Issue while indexing with custom analyzers

NSGokul · July 17, 2024, 10:00am

I've created an Elasticsearch index with custom settings and analyzers to handle various text transformations. Here are the settings for my index:

"settings": {
  "index": {
    "analysis": {
      "filter": {
        "my_synonyms_2_first_name": {
          "type": "synonym",
          "synonyms_path": "Broadness_3_First_Name.txt"
        },
        "my_synonyms_first_name": {
          "type": "synonym",
          "synonyms_path": "Broadness_2_First_Name.txt"
        },
        "french_stop": {
          "type": "stop",
          "stopwords": "_french_"
        },
        "english_stemmer": {
          "name": "english",
          "type": "stemmer"
        },
        "my_english_soundex": {
          "replace": "false",
          "type": "phonetic",
          "encoder": "soundex"
        },
        "my_french_soundex": {
          "languageset": ["french"],
          "replace": "false",
          "rule_type": "approx",
          "type": "phonetic",
          "encoder": "beider_morse",
          "name_type": "generic"
        },
        "my_synonyms_last_name": {
          "type": "synonym",
          "synonyms_path": "Broadness_2_Last_Name.txt"
        },
        "english_stop": {
          "type": "stop",
          "stopwords": "_english_"
        },
        "french_elision": {
          "type": "elision",
          "articles": [
            "l", "m", "t", "qu", "n", "s", "j", "d", "c", "jusqu", "quoiqu", "lorsqu", "puisqu"
          ],
          "articles_case": "true"
        },
        "my_location_synonyms": {
          "type": "synonym",
          "synonyms_path": "LOCATION.txt"
        },
        "my_synonyms_2_last_name": {
          "type": "synonym",
          "synonyms_path": "Broadness_3_Last_Name.txt"
        },
        "french_stemmer": {
          "name": "french",
          "type": "stemmer"
        }
      },
      "analyzer": {
        "uppercase": {
          "filter": ["uppercase", "asciifolding"],
          "tokenizer": "standard"
        },
        "location_synonyms": {
          "filter": ["lowercase", "asciifolding", "my_location_synonyms"],
          "tokenizer": "keyword"
        },
        "my_synonyms": {
          "filter": ["lowercase", "asciifolding", "my_synonyms_first_name", "my_synonyms_last_name"],
          "tokenizer": "standard"
        },
        "lowercase": {
          "filter": ["lowercase", "asciifolding"],
          "tokenizer": "standard"
        },
        "my_english_phonetic": {
          "filter": ["lowercase", "my_english_soundex", "asciifolding"],
          "tokenizer": "standard"
        },
        "my_synonyms_2": {
          "filter": ["lowercase", "asciifolding", "my_synonyms_2_first_name", "my_synonyms_2_last_name"],
          "tokenizer": "standard"
        },
        "english": {
          "filter": ["lowercase", "asciifolding"],
          "tokenizer": "standard"
        },
        "fuzzy_analyzer": {
          "filter": ["lowercase"],
          "tokenizer": "standard"
        },
        "my_french_phonetic": {
          "filter": ["lowercase", "french_stop", "french_stemmer", "my_french_soundex"],
          "tokenizer": "standard"
        },
        "french": {
          "filter": ["lowercase", "french_stop", "french_stemmer", "french_elision"],
          "tokenizer": "standard"
        }
      }
    },
    "similarity": {
      "scripted_tfidf": {
        "type": "scripted",
        "script": {
          "source": "double tf = Math.sqrt(doc.freq); double idf = 1.0; double norm = 1/Math.sqrt(doc.length); return query.boost * tf * idf * norm;"
        }
      }
    }
  }
}

I have also created multiple field types for each text field with these custom analyzers.
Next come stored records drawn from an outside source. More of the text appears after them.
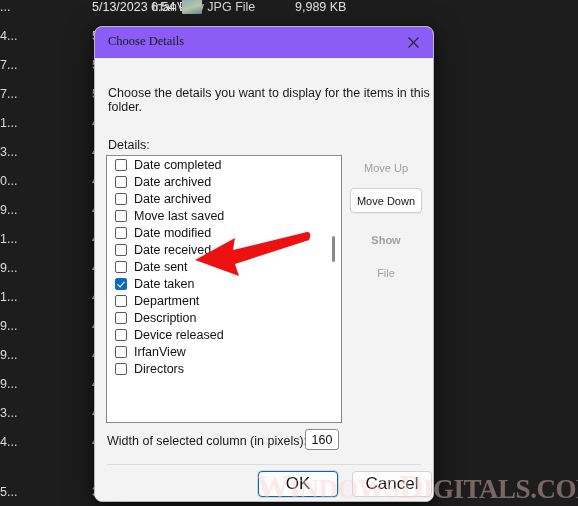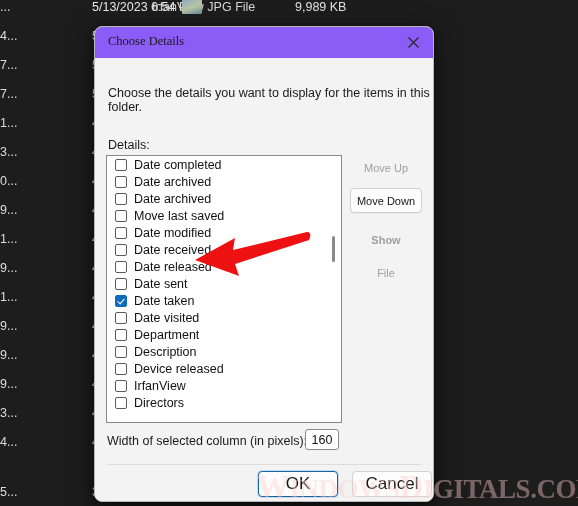--- a/index.html
+++ b/index.html
@@ -453,10 +453,6 @@
           </div>
           <div class="detail-item">
             <span class="cb"></span>
-            <span>Date released</span>
-          </div>
-          <div class="detail-item">
-            <span class="cb"></span>
             <span>Date sent</span>
           </div>
           <div class="detail-item checked">

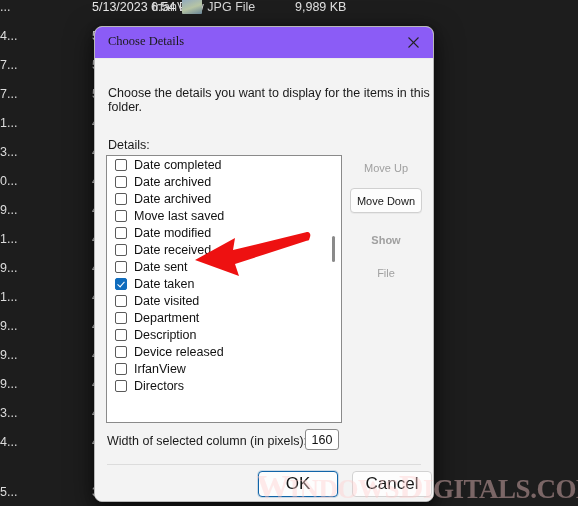--- a/index.html
+++ b/index.html
@@ -461,10 +461,6 @@
           </div>
           <div class="detail-item">
             <span class="cb"></span>
-            <span>Date visited</span>
-          </div>
-          <div class="detail-item">
-            <span class="cb"></span>
             <span>Department</span>
           </div>
           <div class="detail-item">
Here is an example for the prenom_conjointe_precedente_du_probant field:

"prenom_conjointe_precedente_du_probant": {
  "similarity": "scripted_tfidf",
  "type": "text",
  "fields": {
    "uppercase": {
      "analyzer": "uppercase",
      "similarity": "scripted_tfidf",
      "type": "text"
    },
    "english_phonetic": {
      "analyzer": "my_english_phonetic",
      "similarity": "scripted_tfidf",
      "type": "text"
    },
    "exact_match": {
      "similarity": "scripted_tfidf",
      "type": "keyword"
    },
    "french_phonetic": {
      "analyzer": "my_french_phonetic",
      "similarity": "scripted_tfidf",
      "type": "text"
    },
    "lowercase": {
      "analyzer": "lowercase",
      "similarity": "scripted_tfidf",
      "type": "text"
    },
    "english": {
      "analyzer": "english",
      "similarity": "scripted_tfidf",
      "type": "text"
    },
    "broadness_3_synonyms": {
      "analyzer": "my_synonyms_2",
      "similarity": "scripted_tfidf",
      "type": "text"
    },
    "suggest": {
      "max_input_length": 50,
      "analyzer": "simple",
      "preserve_position_increments": true,
      "type": "completion",
      "preserve_separators": true
    },
    "broadness_2_synonyms": {
      "analyzer": "my_synonyms",
      "similarity": "scripted_tfidf",
      "type": "text"
    },
    "french": {
      "analyzer": "french",
      "similarity": "scripted_tfidf",
      "type": "text"
    },
    "fuzzy": {
      "analyzer": "fuzzy_analyzer",
      "type": "text"
    }
  },
  "copy_to": [
    "full_name_conjointe_precedente_du_probant"
  ]
}

After indexing the data, I noticed that the fields using the lowercase analyzer did not transform the data to lowercase or remove ASCII characters as expected.

Screenshot from 2024-07-17 15-27-40

Could someone help me understand why the lowercase analyzer is not applying the expected transformations on my indexed data? Is there something I'm missing in the configuration or the way data is being indexed? Any insights or solutions would be greatly appreciated!

dadoonet · July 17, 2024, 11:30am

I can't see the mapping for the lowercase field. What is it?
If you did not define it, most likely you are using the standard analyzer.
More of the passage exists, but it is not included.